◆ Web page edit records ◆

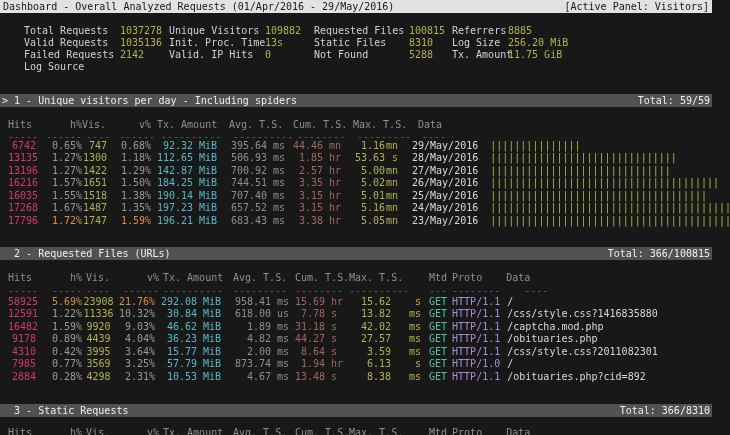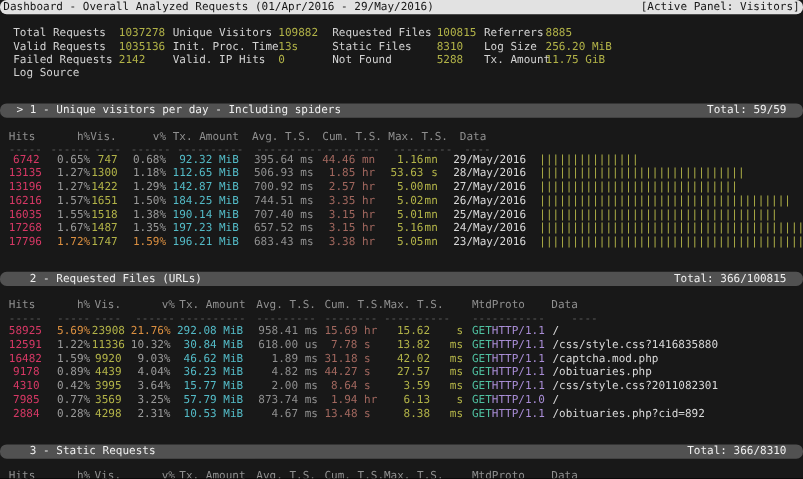--- a/index.html
+++ b/index.html
@@ -1,27 +1,27 @@
 <!DOCTYPE html>
 <html><head>
 <meta charset="utf-8">
 <style>
   html,body{margin:0;padding:0;background:#000;}
   #screen{position:relative;width:730px;height:435px;overflow:hidden;background:#181818;
           font-family:"DejaVu Sans Mono",monospace;font-size:10px;color:#9a9a9a;}
-  .abs{position:absolute;left:0;right:0;border-radius:6px;}
+  .abs{position:absolute;left:0;right:18px;}
   
   .titlebar{height:13px;line-height:13px;background:#e2e2e2;color:#161616;display:flex;
             justify-content:space-between;padding:0 3px;}
   
   .phead{height:13px;line-height:13px;background:#515151;color:#efefef;display:flex;
-         justify-content:space-between;padding:0 15px;}
+         justify-content:space-between;padding:0 2px;}
   .phead .cap{white-space:pre;}
   
-  .srow{display:flex;height:12.1px;line-height:12.1px;padding-left:12px;white-space:pre;}
+  .srow{display:flex;height:12.1px;line-height:12.1px;padding-left:24px;white-space:pre;}
   .sl{color:#d2d2d2;flex:none;}
   .sv{color:#b2b348;flex:none;}
   .w96{width:96px}.w49{width:49px}.w95{width:95px}.w43{width:43px}.w67{width:56px}
   .sl2{width:96px}.sv2{width:49px}
   
   .trow{display:flex;height:12.45px;line-height:12.45px;padding-left:8px;white-space:pre;}
   .hrow{color:#8f8f8f;}
   .drow{color:#5e5e5e;}
   .cell{flex:none;}
   
@@ -30,21 +30,21 @@
   .c6{width:44px;text-align:right}.cu2{width:18px;padding-left:6px}.c7{width:32px;text-align:right}
   .cu3{width:18px;padding-left:6px}.c8{width:38px;text-align:right}.cu4{width:13px;text-align:right}
   .cdate{margin-left:14px}.cbars{margin-left:12px}
   .hc1{width:28px}.hc3{width:25px;padding-left:0}.hc5{width:66px;padding-left:6px}
   .hc6{width:62px;padding-left:6px}.hc7{width:50px;padding-left:2px}.hc8{width:51px;padding-left:10px}
   
   .d1{width:28px;text-align:right}.d2{width:46px;text-align:right}.d3{width:33px;text-align:center}
   .d4{width:40px;text-align:right}.d5{width:42px;text-align:right}.eu1{width:24px;padding-left:6px}
   .d6{width:44px;text-align:right}.eu2{width:18px;padding-left:6px}.d7{width:30px;text-align:right}
   .eu3{width:18px;padding-left:6px}.d8{width:42px;text-align:right}.eu4{width:30px;text-align:right}
-  .dmtd{margin-left:8px}.dproto{}.durl{margin-left:7px}
+  .dmtd{margin-left:8px}.dproto{margin-left:5px}.durl{margin-left:7px}
   .gd1{width:28px}.gd3{width:33px;padding-left:4px}.gd5{width:66px;padding-left:4px}
   .gd6{width:62px;padding-left:4px}.gd7{width:48px}.gd8{width:72px;padding-left:6px}
   .gdata{margin-left:24px}
   
   .k-hits{color:#d63865}
   .k-num{color:#b2b348}
   .k-pct{color:#9a9a9a}
   .k-cyan{color:#53bac6}
   .k-gray{color:#8f8f8f}
   .k-cum{color:#a1675e}

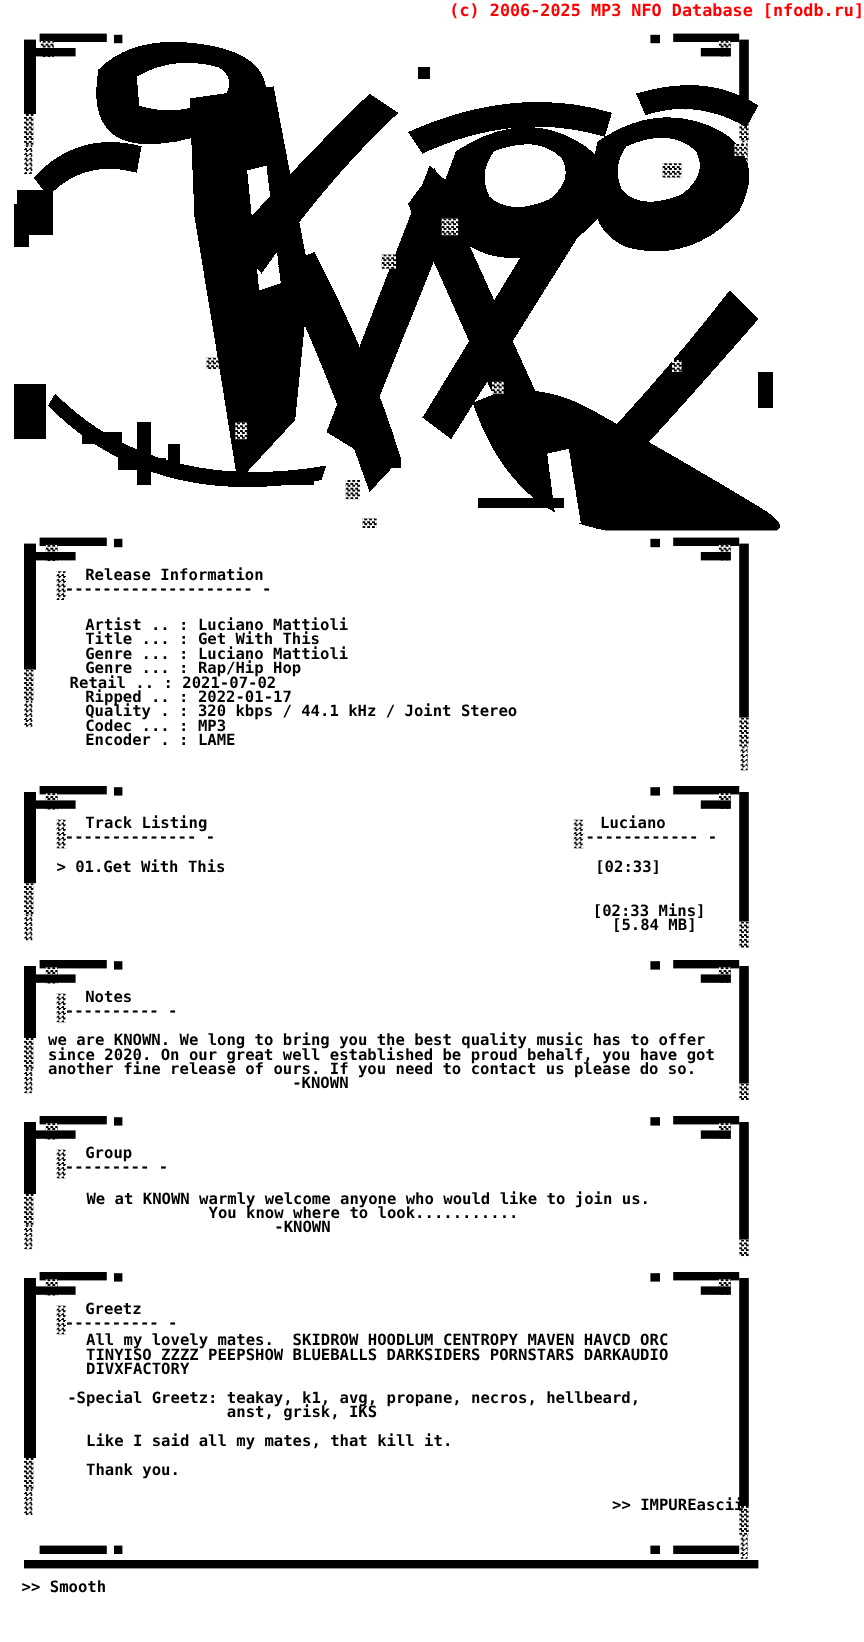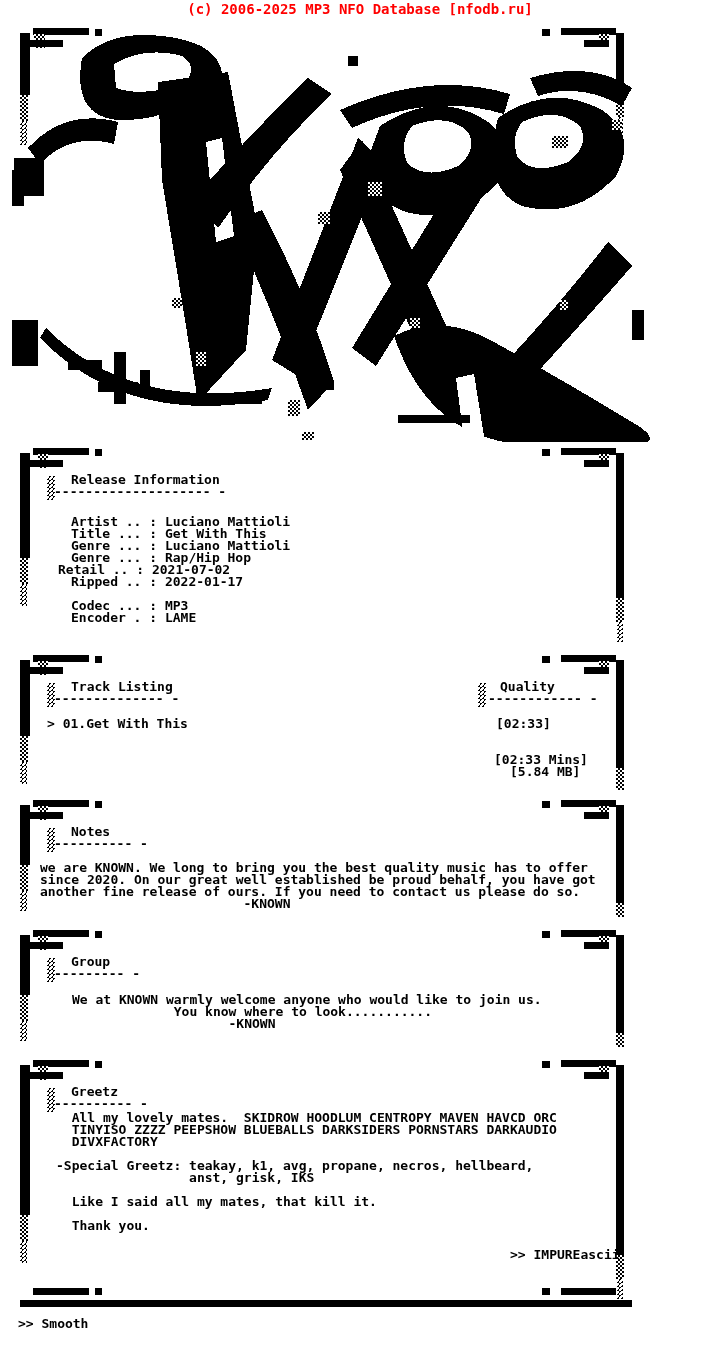--- a/index.html
+++ b/index.html
@@ -2,21 +2,21 @@
 <html><head>
 <meta charset="utf-8">
 <style>
   html,body{margin:0;padding:0;background:#fff;width:720px;height:1368px;overflow:hidden;position:relative}
   .t{position:absolute;font:bold 13px/12px "DejaVu Sans Mono",monospace;color:#000;white-space:pre;margin:0}
   .d{position:absolute;background:#000}
   .dz{position:absolute;background:repeating-conic-gradient(#000 0 25%,#fff 0 50%) 0 0/4px 4px}
   .dzs{position:absolute;background:repeating-conic-gradient(#000 0 16%,rgba(0,0,0,0) 0 50%) 0 0/4px 4px}
   .box{position:absolute;left:20px;width:612px}
   .orn{position:absolute;inset:0;pointer-events:none}
-  .copy{position:absolute;left:0;top:2px;width:720px;text-align:center;font:bold 14px/14px "DejaVu Sans Mono",monospace;color:#ff0000;white-space:pre}
+  .copy{position:absolute;left:0;top:2px;width:720px;text-align:right;font:bold 14px/14px "DejaVu Sans Mono",monospace;color:#ff0000;white-space:pre}
   .sig{position:absolute;font:bold 11px/11px "DejaVu Sans Mono",monospace;color:#000}
   svg{position:absolute;shape-rendering:crispEdges;pointer-events:none}
 </style>
 </head>
 <body>
 
 <div class="copy">(c) 2006-2025 MP3 NFO Database [nfodb.ru]</div>
 
 <div class="box" style="top:28px;height:417px">
   <div class="orn">
@@ -106,20 +106,21 @@
   </div>
   <div class="dzs t" style="left:27px;top:28px;width:8px;height:24px"></div>
   <div class="t" style="left:51px;top:26px">Release Information</div>
   <div class="t" style="left:34px;top:38px">-------------------- -</div>
   <pre class="t" style="left:51px;top:68px"><span>Artist .. :</span> <span>Luciano Mattioli</span></pre>
   <pre class="t" style="left:51px;top:80px"><span>Title ... :</span> <span>Get With This</span></pre>
   <pre class="t" style="left:51px;top:92px"><span>Genre ... :</span> <span>Luciano Mattioli</span></pre>
   <pre class="t" style="left:51px;top:104px"><span>Genre ... :</span> <span>Rap/Hip Hop</span></pre>
   <pre class="t" style="left:38px;top:116px"><span>Retail .. :</span> <span>2021-07-02</span></pre>
   <pre class="t" style="left:51px;top:128px"><span>Ripped .. :</span> <span>2022-01-17</span></pre>
+  <pre class="t" style="left:51px;top:140px"><span>Quality . :</span> <span>320 kbps / 44.1 kHz / Joint Stereo</span></pre>
   <pre class="t" style="left:51px;top:152px"><span>Codec ... :</span> <span>MP3</span></pre>
   <pre class="t" style="left:51px;top:164px"><span>Encoder . :</span> <span>LAME</span></pre>
 </div>
 
 <div class="box" style="top:655px;height:135px">
   <div class="orn">
     <div class="d" style="left:13px;top:0;width:56px;height:7px"></div>
     <div class="d" style="left:75px;top:1px;width:7px;height:7px"></div>
     <div class="dz" style="left:18px;top:6px;width:10px;height:14px"></div>
     <div class="d" style="left:10px;top:12px;width:33px;height:7px"></div>
@@ -130,21 +131,21 @@
     <div class="d" style="left:541px;top:0;width:55px;height:7px"></div>
     <div class="dz" style="left:579px;top:6px;width:10px;height:13px"></div>
     <div class="d" style="left:564px;top:12px;width:25px;height:7px"></div>
     <div class="d" style="left:596px;top:5px;width:8px;height:108px"></div>
     <div class="dz" style="left:596px;top:113px;width:8px;height:22px"></div>
   </div>
   <div class="dzs" style="left:27px;top:28px;width:8px;height:24px"></div>
   <div class="t" style="left:51px;top:26px">Track Listing</div>
   <div class="t" style="left:34px;top:38px">-------------- -</div>
   <div class="dzs" style="left:458px;top:28px;width:8px;height:24px"></div>
-  <div class="t" style="left:480px;top:26px">Quality</div>
+  <div class="t" style="left:480px;top:26px">Luciano</div>
   <div class="t" style="left:468px;top:38px">------------ -</div>
   <div class="t" style="left:27px;top:63px">&gt; 01.Get With This</div>
   <div class="t" style="left:476px;top:63px">[02:33]</div>
   <div class="t" style="left:474px;top:99px">[02:33 Mins]</div>
   <div class="t" style="left:490px;top:111px">[5.84 MB]</div>
 </div>
 
 <div class="box" style="top:800px;height:118px">
   <div class="orn">
     <div class="d" style="left:13px;top:0;width:56px;height:7px"></div>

◆ What to produce ◆
Output the data exactly as it appears. The pictures do not belong in it.

◆ Expected answer ◆
--- a/index.html
+++ b/index.html
@@ -1,27 +1,27 @@
 <!DOCTYPE html>
 <html><head>
 <meta charset="utf-8">
 <style>
   html,body{margin:0;padding:0;background:#000;}
   #screen{position:relative;width:730px;height:435px;overflow:hidden;background:#181818;
           font-family:"DejaVu Sans Mono",monospace;font-size:10px;color:#9a9a9a;}
-  .abs{position:absolute;left:0;right:0;border-radius:6px;}
+  .abs{position:absolute;left:0;right:18px;}
   
   .titlebar{height:13px;line-height:13px;background:#e2e2e2;color:#161616;display:flex;
             justify-content:space-between;padding:0 3px;}
   
   .phead{height:13px;line-height:13px;background:#515151;color:#efefef;display:flex;
-         justify-content:space-between;padding:0 15px;}
+         justify-content:space-between;padding:0 2px;}
   .phead .cap{white-space:pre;}
   
-  .srow{display:flex;height:12.1px;line-height:12.1px;padding-left:12px;white-space:pre;}
+  .srow{display:flex;height:12.1px;line-height:12.1px;padding-left:24px;white-space:pre;}
   .sl{color:#d2d2d2;flex:none;}
   .sv{color:#b2b348;flex:none;}
   .w96{width:96px}.w49{width:49px}.w95{width:95px}.w43{width:43px}.w67{width:56px}
   .sl2{width:96px}.sv2{width:49px}
   
   .trow{display:flex;height:12.45px;line-height:12.45px;padding-left:8px;white-space:pre;}
   .hrow{color:#8f8f8f;}
   .drow{color:#5e5e5e;}
   .cell{flex:none;}
   
@@ -30,21 +30,21 @@
   .c6{width:44px;text-align:right}.cu2{width:18px;padding-left:6px}.c7{width:32px;text-align:right}
   .cu3{width:18px;padding-left:6px}.c8{width:38px;text-align:right}.cu4{width:13px;text-align:right}
   .cdate{margin-left:14px}.cbars{margin-left:12px}
   .hc1{width:28px}.hc3{width:25px;padding-left:0}.hc5{width:66px;padding-left:6px}
   .hc6{width:62px;padding-left:6px}.hc7{width:50px;padding-left:2px}.hc8{width:51px;padding-left:10px}
   
   .d1{width:28px;text-align:right}.d2{width:46px;text-align:right}.d3{width:33px;text-align:center}
   .d4{width:40px;text-align:right}.d5{width:42px;text-align:right}.eu1{width:24px;padding-left:6px}
   .d6{width:44px;text-align:right}.eu2{width:18px;padding-left:6px}.d7{width:30px;text-align:right}
   .eu3{width:18px;padding-left:6px}.d8{width:42px;text-align:right}.eu4{width:30px;text-align:right}
-  .dmtd{margin-left:8px}.dproto{}.durl{margin-left:7px}
+  .dmtd{margin-left:8px}.dproto{margin-left:5px}.durl{margin-left:7px}
   .gd1{width:28px}.gd3{width:33px;padding-left:4px}.gd5{width:66px;padding-left:4px}
   .gd6{width:62px;padding-left:4px}.gd7{width:48px}.gd8{width:72px;padding-left:6px}
   .gdata{margin-left:24px}
   
   .k-hits{color:#d63865}
   .k-num{color:#b2b348}
   .k-pct{color:#9a9a9a}
   .k-cyan{color:#53bac6}
   .k-gray{color:#8f8f8f}
   .k-cum{color:#a1675e}

--- a/index.html
+++ b/index.html
@@ -2,21 +2,21 @@
 <html><head>
 <meta charset="utf-8">
 <style>
   html,body{margin:0;padding:0;background:#fff;width:720px;height:1368px;overflow:hidden;position:relative}
   .t{position:absolute;font:bold 13px/12px "DejaVu Sans Mono",monospace;color:#000;white-space:pre;margin:0}
   .d{position:absolute;background:#000}
   .dz{position:absolute;background:repeating-conic-gradient(#000 0 25%,#fff 0 50%) 0 0/4px 4px}
   .dzs{position:absolute;background:repeating-conic-gradient(#000 0 16%,rgba(0,0,0,0) 0 50%) 0 0/4px 4px}
   .box{position:absolute;left:20px;width:612px}
   .orn{position:absolute;inset:0;pointer-events:none}
-  .copy{position:absolute;left:0;top:2px;width:720px;text-align:center;font:bold 14px/14px "DejaVu Sans Mono",monospace;color:#ff0000;white-space:pre}
+  .copy{position:absolute;left:0;top:2px;width:720px;text-align:right;font:bold 14px/14px "DejaVu Sans Mono",monospace;color:#ff0000;white-space:pre}
   .sig{position:absolute;font:bold 11px/11px "DejaVu Sans Mono",monospace;color:#000}
   svg{position:absolute;shape-rendering:crispEdges;pointer-events:none}
 </style>
 </head>
 <body>
 
 <div class="copy">(c) 2006-2025 MP3 NFO Database [nfodb.ru]</div>
 
 <div class="box" style="top:28px;height:417px">
   <div class="orn">
@@ -106,20 +106,21 @@
   </div>
   <div class="dzs t" style="left:27px;top:28px;width:8px;height:24px"></div>
   <div class="t" style="left:51px;top:26px">Release Information</div>
   <div class="t" style="left:34px;top:38px">-------------------- -</div>
   <pre class="t" style="left:51px;top:68px"><span>Artist .. :</span> <span>Luciano Mattioli</span></pre>
   <pre class="t" style="left:51px;top:80px"><span>Title ... :</span> <span>Get With This</span></pre>
   <pre class="t" style="left:51px;top:92px"><span>Genre ... :</span> <span>Luciano Mattioli</span></pre>
   <pre class="t" style="left:51px;top:104px"><span>Genre ... :</span> <span>Rap/Hip Hop</span></pre>
   <pre class="t" style="left:38px;top:116px"><span>Retail .. :</span> <span>2021-07-02</span></pre>
   <pre class="t" style="left:51px;top:128px"><span>Ripped .. :</span> <span>2022-01-17</span></pre>
+  <pre class="t" style="left:51px;top:140px"><span>Quality . :</span> <span>320 kbps / 44.1 kHz / Joint Stereo</span></pre>
   <pre class="t" style="left:51px;top:152px"><span>Codec ... :</span> <span>MP3</span></pre>
   <pre class="t" style="left:51px;top:164px"><span>Encoder . :</span> <span>LAME</span></pre>
 </div>
 
 <div class="box" style="top:655px;height:135px">
   <div class="orn">
     <div class="d" style="left:13px;top:0;width:56px;height:7px"></div>
     <div class="d" style="left:75px;top:1px;width:7px;height:7px"></div>
     <div class="dz" style="left:18px;top:6px;width:10px;height:14px"></div>
     <div class="d" style="left:10px;top:12px;width:33px;height:7px"></div>
@@ -130,21 +131,21 @@
     <div class="d" style="left:541px;top:0;width:55px;height:7px"></div>
     <div class="dz" style="left:579px;top:6px;width:10px;height:13px"></div>
     <div class="d" style="left:564px;top:12px;width:25px;height:7px"></div>
     <div class="d" style="left:596px;top:5px;width:8px;height:108px"></div>
     <div class="dz" style="left:596px;top:113px;width:8px;height:22px"></div>
   </div>
   <div class="dzs" style="left:27px;top:28px;width:8px;height:24px"></div>
   <div class="t" style="left:51px;top:26px">Track Listing</div>
   <div class="t" style="left:34px;top:38px">-------------- -</div>
   <div class="dzs" style="left:458px;top:28px;width:8px;height:24px"></div>
-  <div class="t" style="left:480px;top:26px">Quality</div>
+  <div class="t" style="left:480px;top:26px">Luciano</div>
   <div class="t" style="left:468px;top:38px">------------ -</div>
   <div class="t" style="left:27px;top:63px">&gt; 01.Get With This</div>
   <div class="t" style="left:476px;top:63px">[02:33]</div>
   <div class="t" style="left:474px;top:99px">[02:33 Mins]</div>
   <div class="t" style="left:490px;top:111px">[5.84 MB]</div>
 </div>
 
 <div class="box" style="top:800px;height:118px">
   <div class="orn">
     <div class="d" style="left:13px;top:0;width:56px;height:7px"></div>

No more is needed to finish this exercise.